Let’s face it: the beauty world is evolving and pushing the edges of innovation at a speed that often leaves us scrambling to catch up. Not sure what the word “baking” means in beauty terminology (no, it has nothing to do with cakes)? Or perhaps you’ve finally figured out “ombre” but are now hearing “sombre”? Read on to make your (beauty) life a little simpler – we explain all the common beauty terms you’ve wanted to understand.
“Swatching” is an expression for testing makeup products. It can be done either by trying out the colours on wrists, the back of your hands, or putting them on one at a time on your face, eyes, or lips. It helps you (or others) see how the product looks or stays on your skin.
“Multi-masking” means using multiple masks on different areas of your skin. Our skin isn’t the same all over the face: our T-zone might be oilier, we may want to get a sharper facial contour around the chin, and also want to address the problem of eye bags. By using just one mask is not going to help us solve all these problems at the same time. Multi-masking refers to layering different types of masks to allow you to address different needs, all at once! Looks like there’s a reason why it reminds us of “multi-tasking”, because you are, when you multi-mask! Click here to find out about our writer’s virgin multi-masking experience, and why she will do it again!
“Sombre” is short for subtle ombre. In traditional ombre, the top of the hair is dark, and the bottom is light, with minimal blending in between. Sombre is much more blended, gradual, and natural, from darker tones at the top of the hair to lighter tones at the end. Just like ombre, the good thing about this hair look is that there’s no need for constant touch-ups!
4. Chemical Peel
“Chemical peel” is a treatment used to improve the appearance of skin on your face, neck, or hands. During the treatment, a chemical solution is applied to the skin, causing it to exfoliate and eventually “peel” off. While skin “peeling” may sound painful, it isn’t. Typically you’ll only feel a slight stinging sensation from the acids that are applied onto your skin but this sensation goes away after the acids are cleansed off. Benefits include reducing fine lines under the eyes and around the mouth, smoother and less wrinkled skin, treating certain types of acne, and the list goes on. However, this treatment is not suitable for everyone so it’s best to consult a beauty professional before going for it.
5. Oil Cleansing Method (OCM)
OCM advocates cleansing our face with oil, with the perspective that certain skincare products strip oil out of our skin; our skin overcompensates, ultimately resulting in even oilier skin. It promotes turning to cleansing your face with natural oils, believing that “oil dissolves oil”. This being said, the trend of using “oil” for skin care is gaining popularity, particularly as an anti-ageing solution, and is definitely something you’ll keep hearing about.
It does sound slightly odd, we know. “Baking” refers to layering translucent powder on your undereye area (most commonly where baking is done, but it can also be used on other areas of the face) and leaving it to “bake” (we mean sit) for five to 10 minutes. This ultimately highlights that area. Remember to dust off the excess when you’re done!
Watch how YouTuber Tina Yong does the baking method to obtain an as-perfect-as-photoshopped look!

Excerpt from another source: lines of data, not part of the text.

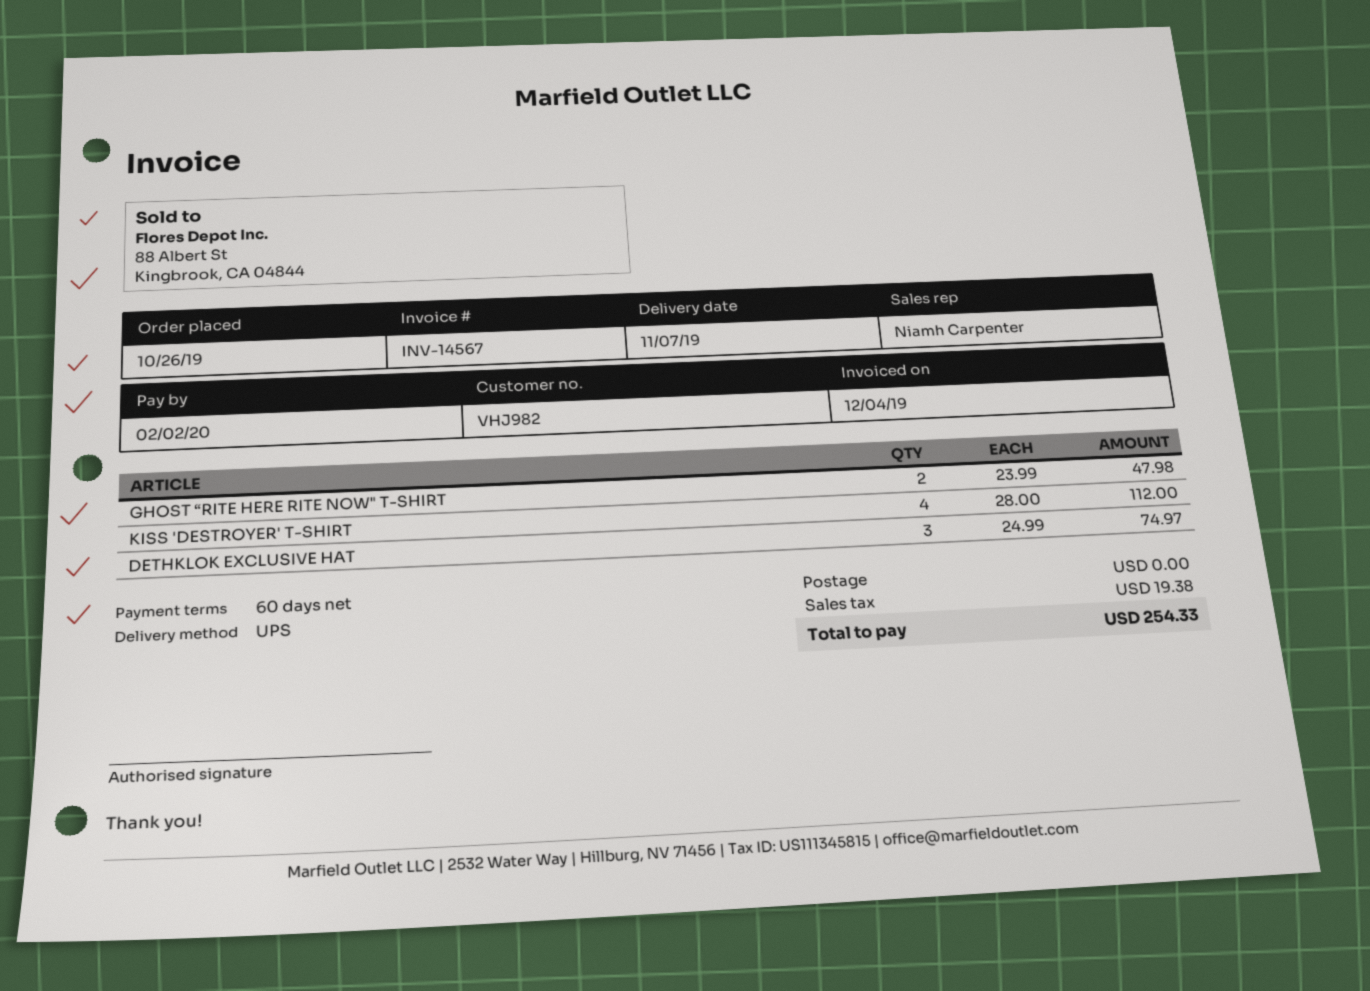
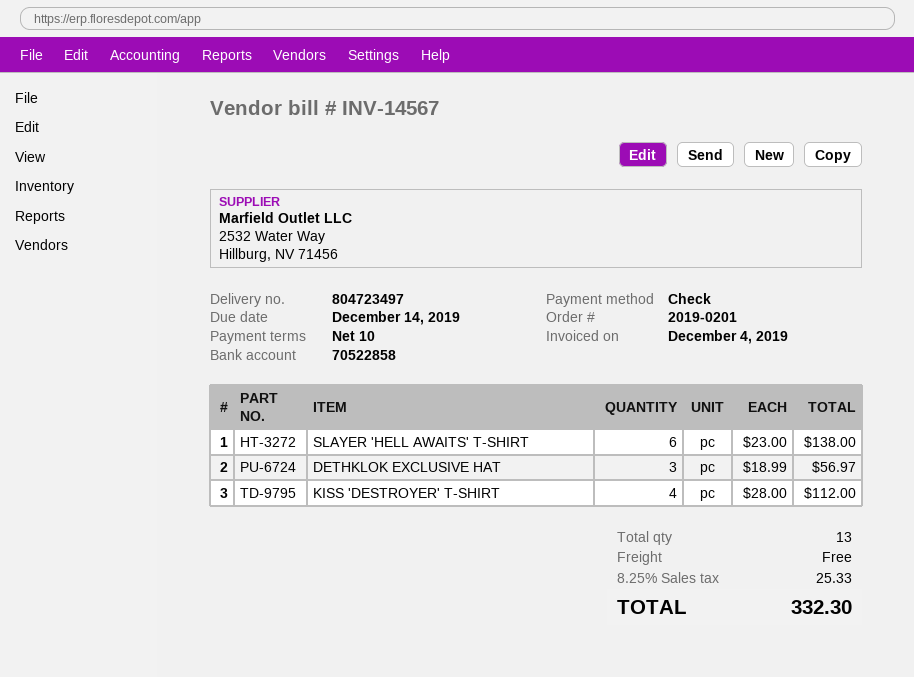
payment terms: 60 days -> 10 days
due date: 2020-02-02 -> 2019-12-14
GHOST “RITE HERE RITE NOW" T-SHIRT: 2 x 23.99 = 47.98 -> none
DETHKLOK EXCLUSIVE HAT: 3 x 24.99 = 74.97 -> 3 x 18.99 = 56.97
SLAYER 'HELL AWAITS' T-SHIRT: none -> 6 x 23.00 = 138.00
tax: 19.38 -> 25.33
total: 254.33 -> 332.30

“Strobing” is an alternative to contouring, basically using illuminators and highlighters to make your face glow! Here’s a good strobing tutorial to get you started.
The three types of UV radiation differ in wavelengths; the shorter the wavelength, the more harmful the radiation, but it is at the same time less able to penetrate the skin. UVC has the shortest wavelength and is the most damaging because it causes skin cancer, but it usually does not make it through the ozone to reach the earth’s surface. UVB, with wavelengths in between UVC and UVA, is the cause of delayed tanning and burning. UVA rays have relatively longer wavelengths, and damage your skin’s collagen fibres, causing skin ageing. A good way to remember what each of them are responsible for: UVA (ageing), UVB (burning), and UVC (cancer).

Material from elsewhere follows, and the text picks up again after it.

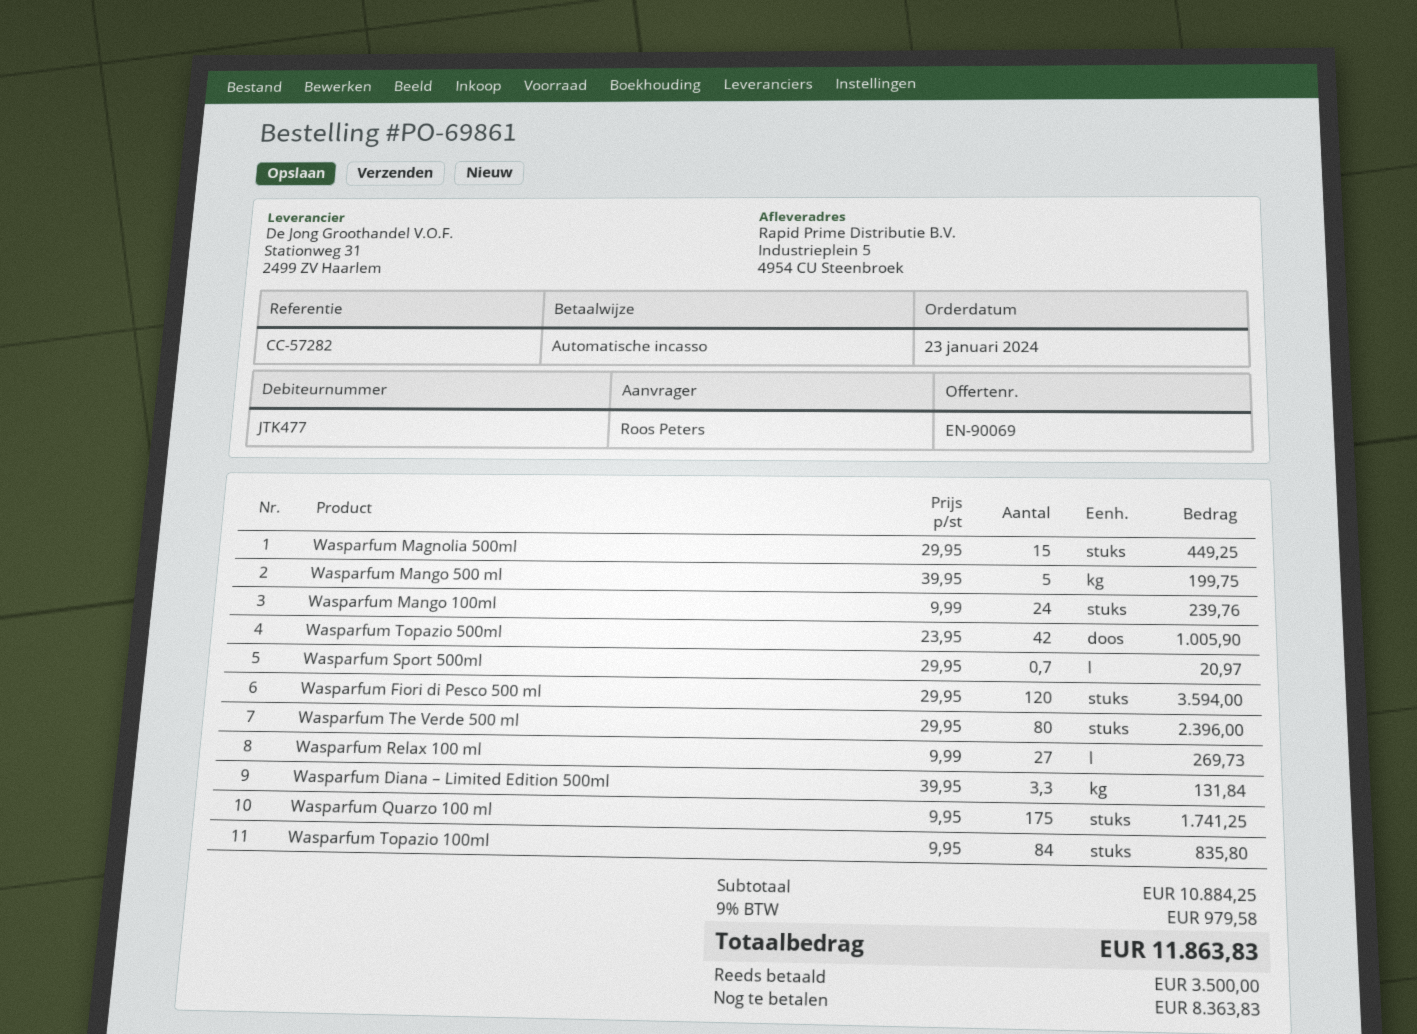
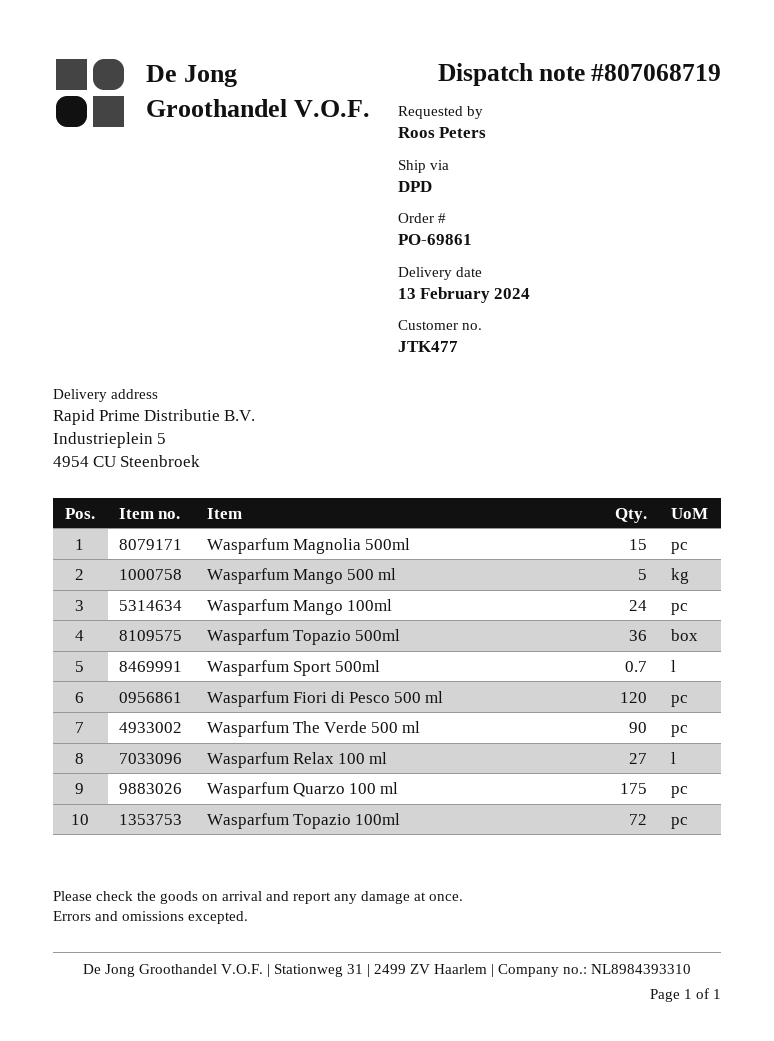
Wasparfum Topazio 500ml: 42 -> 36
Wasparfum The Verde 500 ml: 80 -> 90
Wasparfum Diana – Limited Edition 500ml: 3.3 -> none
Wasparfum Topazio 100ml: 84 -> 72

9. Microdermabrasion facial
This is an intense facial technique that uses microcrystals to exfoliate: the microcrystals are “hard enough to disrupt unwanted tired skin cells that cause dull looking skin, but small enough not to do any damage or even cause discomfort or pain” (sknclinics.co.uk). This rejuvenates, rehydrates, and restores the epidermal layers of your skin. It is beneficial for those exposed to sun, pollution, poor diet, smoking, and daily stress.

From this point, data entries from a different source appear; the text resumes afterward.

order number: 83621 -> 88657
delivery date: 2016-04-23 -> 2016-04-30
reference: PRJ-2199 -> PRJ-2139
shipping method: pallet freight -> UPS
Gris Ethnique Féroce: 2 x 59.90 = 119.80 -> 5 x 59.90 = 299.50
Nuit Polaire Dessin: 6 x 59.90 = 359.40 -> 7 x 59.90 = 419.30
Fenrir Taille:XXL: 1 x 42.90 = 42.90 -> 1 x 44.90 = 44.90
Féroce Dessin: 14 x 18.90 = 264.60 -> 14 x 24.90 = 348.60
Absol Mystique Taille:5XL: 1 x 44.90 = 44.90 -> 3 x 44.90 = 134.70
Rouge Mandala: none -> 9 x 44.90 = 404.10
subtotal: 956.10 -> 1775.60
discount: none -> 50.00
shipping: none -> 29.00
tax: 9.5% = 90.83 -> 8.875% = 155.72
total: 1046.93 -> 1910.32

“Gommage” comes from the French word that means “to erase.” It is a cream or paste applied to the face and/or body. It is allowed to sit fro a few minutes and dry slightly before it is massaged away. As it is rolled off the skin, it picks up the dead cells and toxins accumulated on the skin surface, allowing your skincare products to more effectively penetrate through your skin after treatment.